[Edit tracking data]

____________________

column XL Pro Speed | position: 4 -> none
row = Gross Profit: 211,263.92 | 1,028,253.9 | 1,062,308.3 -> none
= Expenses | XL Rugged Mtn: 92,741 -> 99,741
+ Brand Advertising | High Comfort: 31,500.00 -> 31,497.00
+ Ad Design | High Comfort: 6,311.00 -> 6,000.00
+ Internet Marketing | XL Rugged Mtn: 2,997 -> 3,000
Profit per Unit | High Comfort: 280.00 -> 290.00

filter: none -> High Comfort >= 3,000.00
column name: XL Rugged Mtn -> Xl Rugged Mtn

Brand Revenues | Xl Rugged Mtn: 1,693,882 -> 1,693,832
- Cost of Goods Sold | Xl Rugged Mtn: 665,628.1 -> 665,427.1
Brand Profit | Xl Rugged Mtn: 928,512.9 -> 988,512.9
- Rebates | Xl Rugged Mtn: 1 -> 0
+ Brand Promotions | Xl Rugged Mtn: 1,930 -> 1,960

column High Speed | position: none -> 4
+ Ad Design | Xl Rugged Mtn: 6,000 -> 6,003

____________________

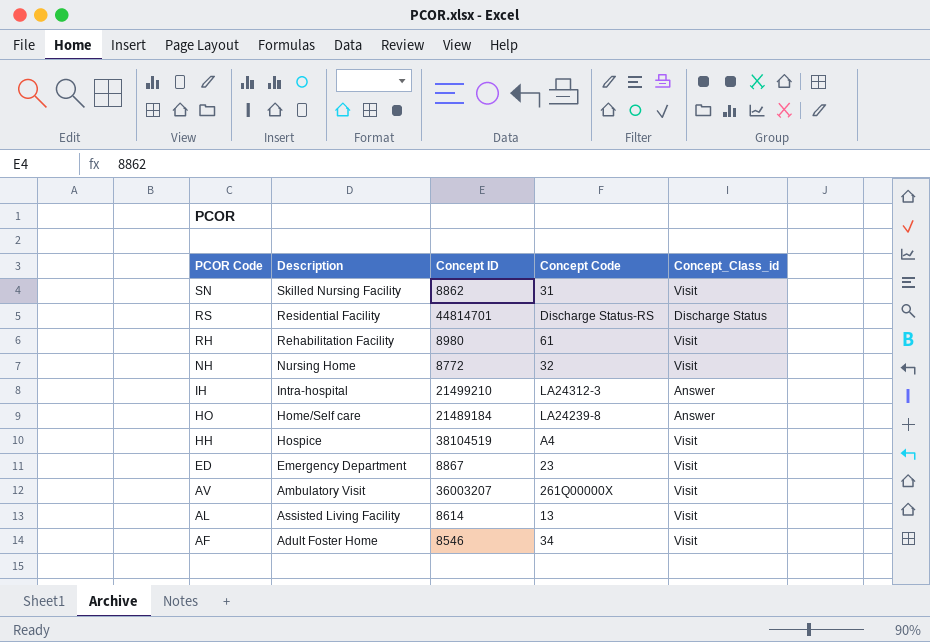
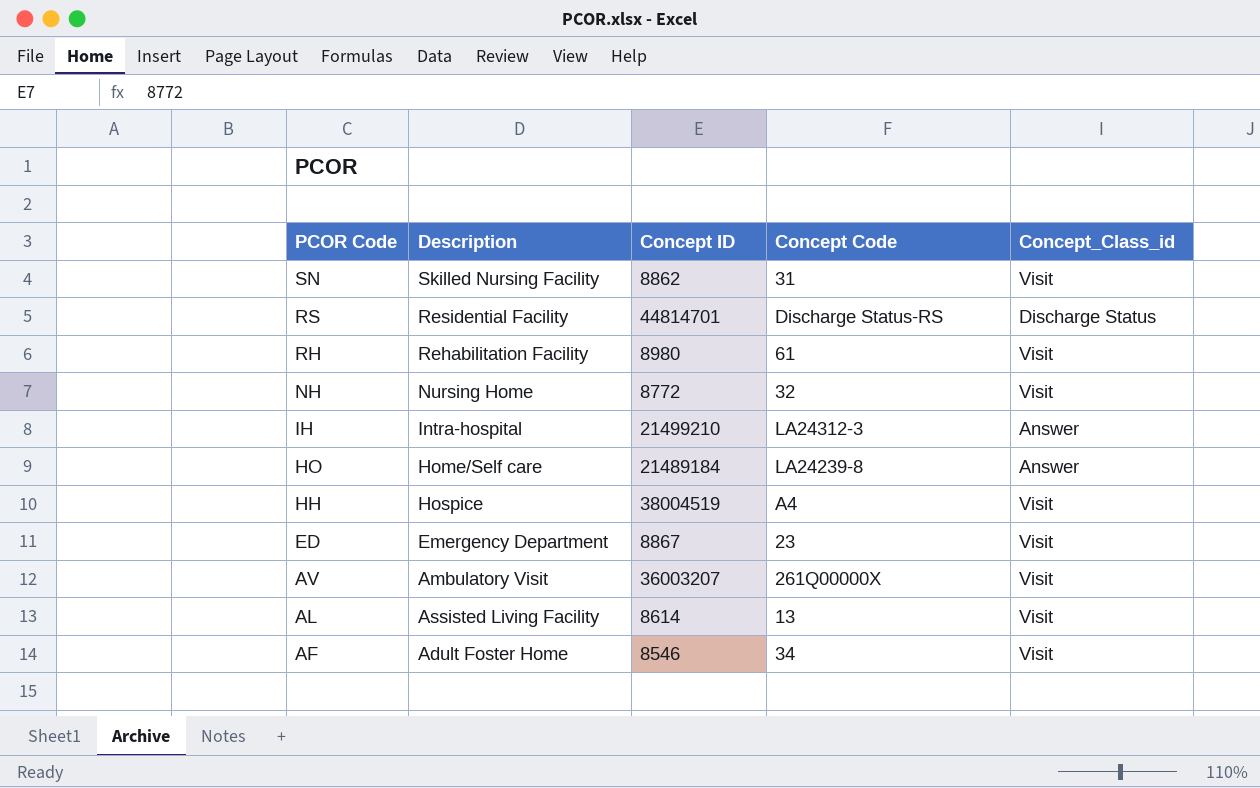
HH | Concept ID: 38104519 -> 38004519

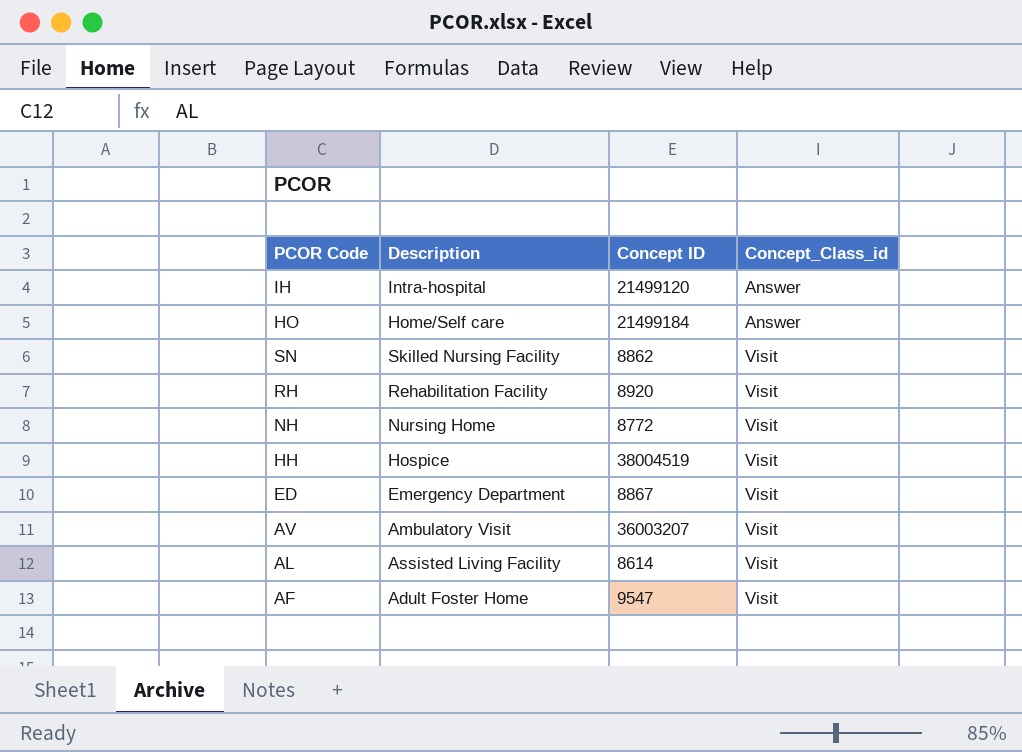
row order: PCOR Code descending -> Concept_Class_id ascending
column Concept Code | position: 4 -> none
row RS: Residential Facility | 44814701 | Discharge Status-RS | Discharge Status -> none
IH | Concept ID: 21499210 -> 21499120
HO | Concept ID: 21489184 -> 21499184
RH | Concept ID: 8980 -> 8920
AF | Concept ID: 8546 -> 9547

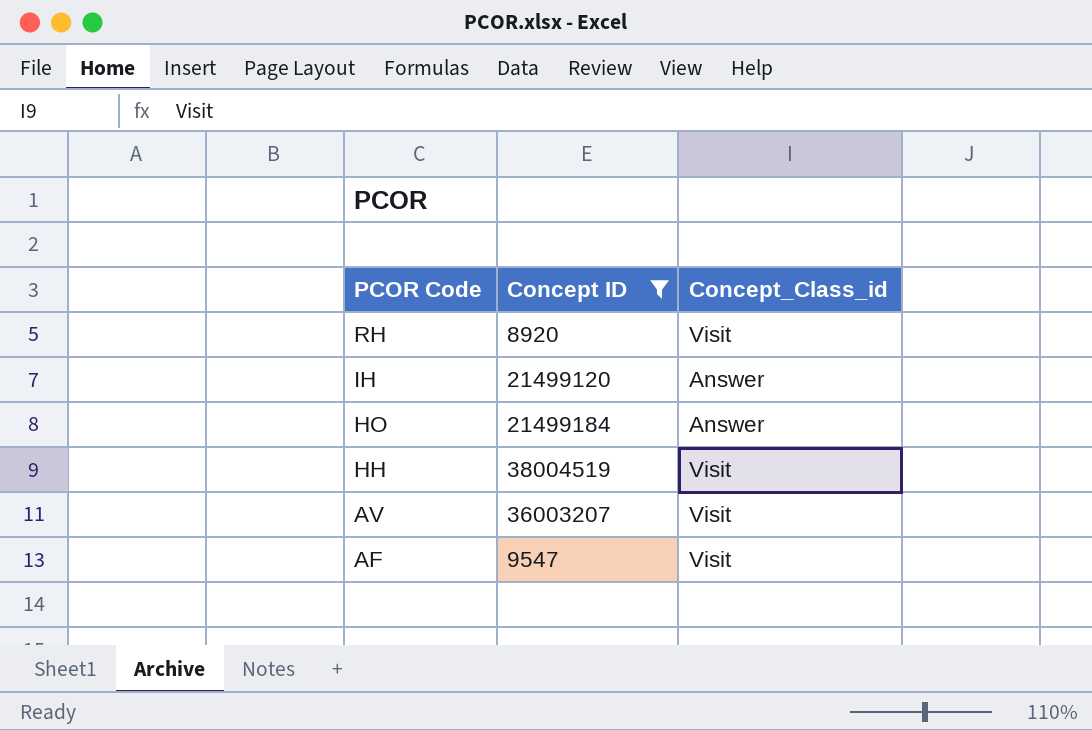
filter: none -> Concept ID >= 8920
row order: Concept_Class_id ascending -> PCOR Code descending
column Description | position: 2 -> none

____________________

* [DIRECTIONS]:
Every line above from the line with "column XL Pro Speed | position: 4 -> none" to the line with "- Rebates | Xl Rugged Mtn: 1 -> 0", both included, must be reproduced exactly, and no other line may appear.

* [PROBLEM SOLUTION]:
column XL Pro Speed | position: 4 -> none
row = Gross Profit: 211,263.92 | 1,028,253.9 | 1,062,308.3 -> none
= Expenses | XL Rugged Mtn: 92,741 -> 99,741
+ Brand Advertising | High Comfort: 31,500.00 -> 31,497.00
+ Ad Design | High Comfort: 6,311.00 -> 6,000.00
+ Internet Marketing | XL Rugged Mtn: 2,997 -> 3,000
Profit per Unit | High Comfort: 280.00 -> 290.00

filter: none -> High Comfort >= 3,000.00
column name: XL Rugged Mtn -> Xl Rugged Mtn

Brand Revenues | Xl Rugged Mtn: 1,693,882 -> 1,693,832
- Cost of Goods Sold | Xl Rugged Mtn: 665,628.1 -> 665,427.1
Brand Profit | Xl Rugged Mtn: 928,512.9 -> 988,512.9
- Rebates | Xl Rugged Mtn: 1 -> 0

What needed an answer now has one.